=== PROBLEM STATEMENT ===
From the data that follows, copy every line holding the string "none".

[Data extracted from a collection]

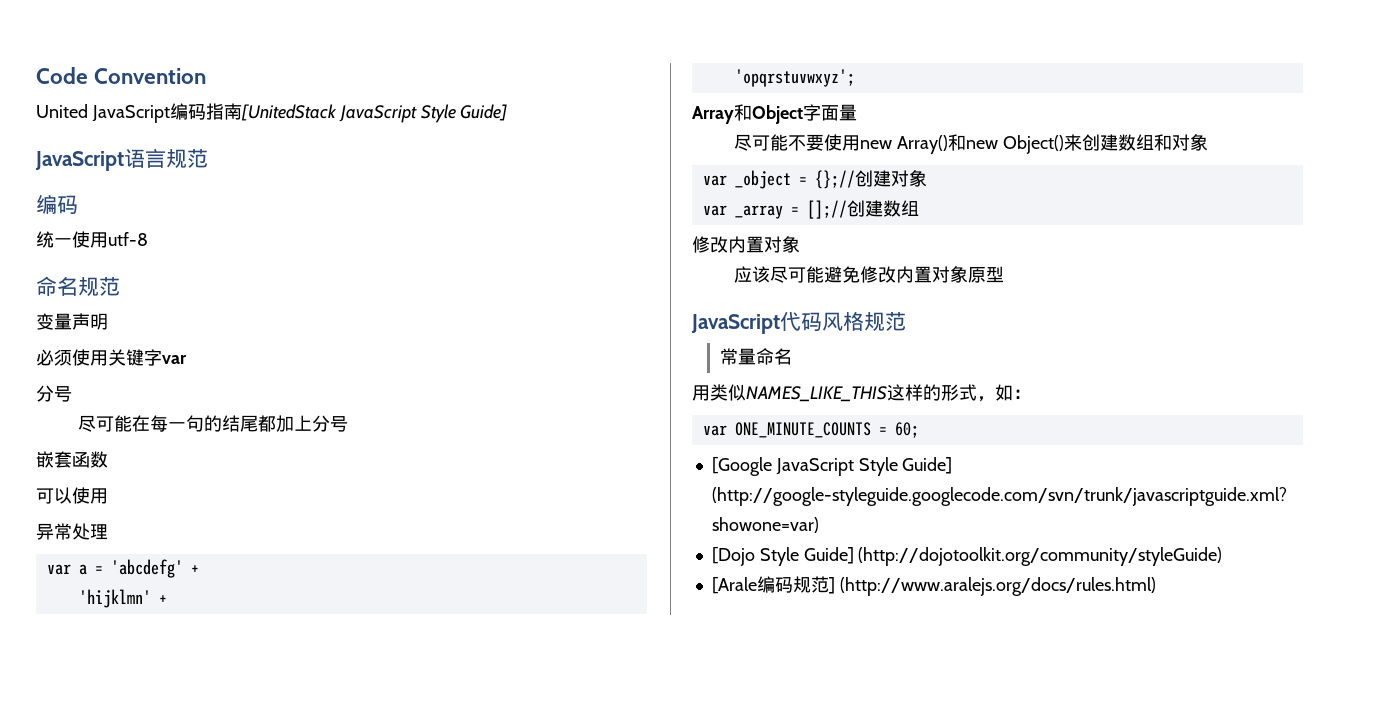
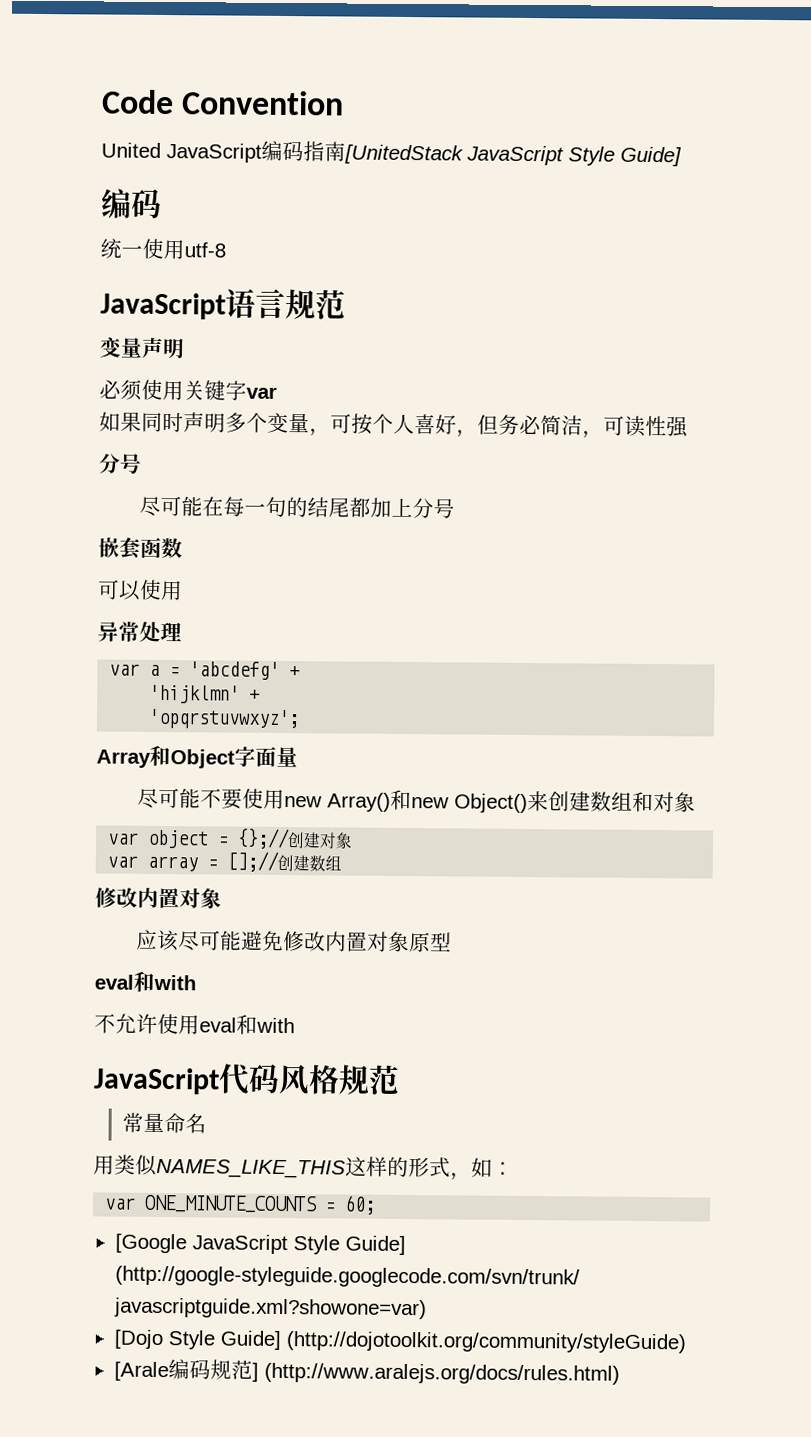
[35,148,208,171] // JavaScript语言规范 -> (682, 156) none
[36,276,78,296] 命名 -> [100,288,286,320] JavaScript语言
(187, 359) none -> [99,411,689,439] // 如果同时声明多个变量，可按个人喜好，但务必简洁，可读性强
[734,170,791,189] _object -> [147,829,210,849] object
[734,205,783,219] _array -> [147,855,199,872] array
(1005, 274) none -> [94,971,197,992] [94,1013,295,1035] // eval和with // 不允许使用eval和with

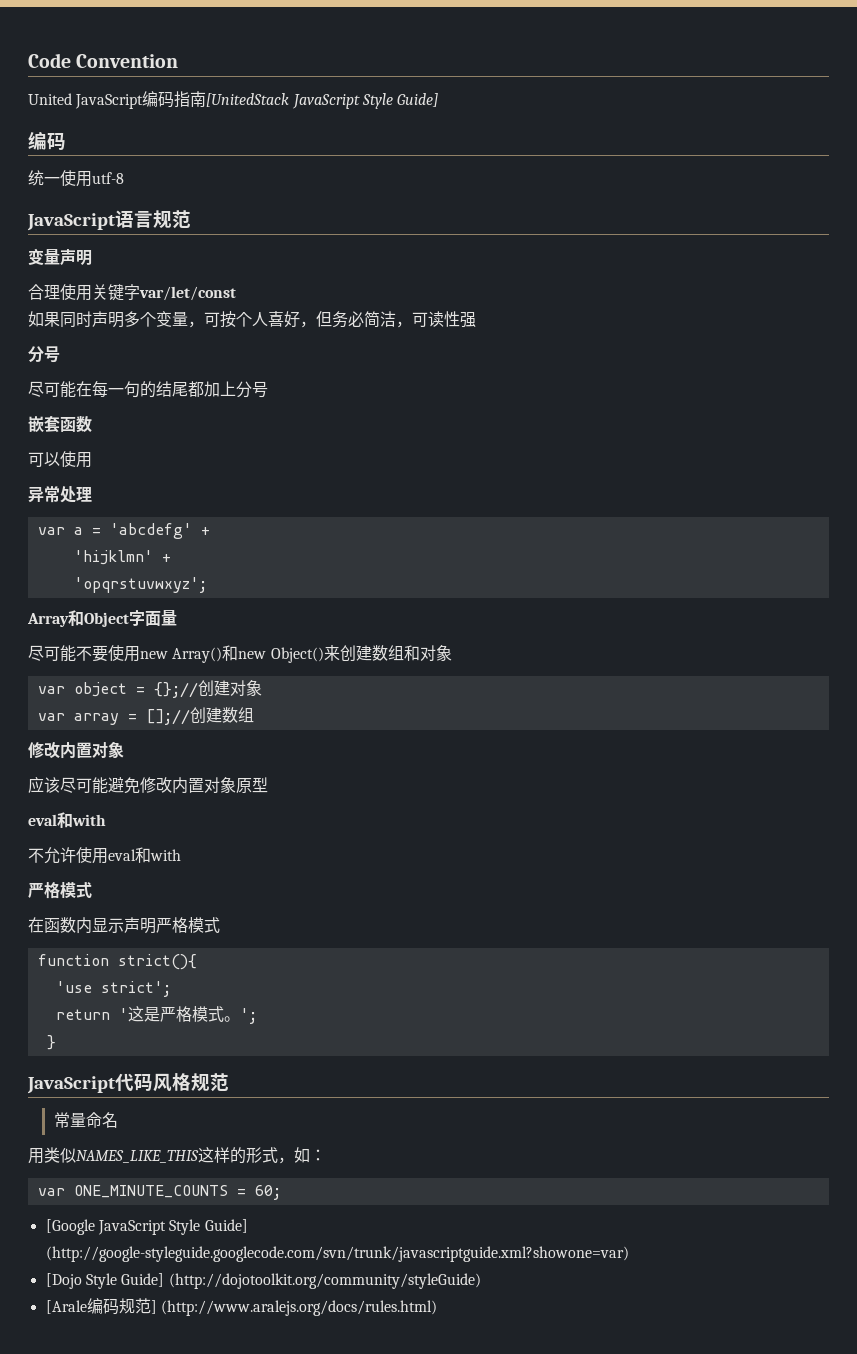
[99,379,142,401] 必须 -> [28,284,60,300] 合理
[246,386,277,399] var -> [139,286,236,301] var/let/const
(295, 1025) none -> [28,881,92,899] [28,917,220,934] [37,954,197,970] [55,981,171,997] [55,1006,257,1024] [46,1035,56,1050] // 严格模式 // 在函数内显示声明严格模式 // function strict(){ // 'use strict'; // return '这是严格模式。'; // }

=== FINISHED EXERCISE ===
[35,148,208,171] // JavaScript语言规范 -> (682, 156) none
(187, 359) none -> [99,411,689,439] // 如果同时声明多个变量，可按个人喜好，但务必简洁，可读性强
(1005, 274) none -> [94,971,197,992] [94,1013,295,1035] // eval和with // 不允许使用eval和with
(295, 1025) none -> [28,881,92,899] [28,917,220,934] [37,954,197,970] [55,981,171,997] [55,1006,257,1024] [46,1035,56,1050] // 严格模式 // 在函数内显示声明严格模式 // function strict(){ // 'use strict'; // return '这是严格模式。'; // }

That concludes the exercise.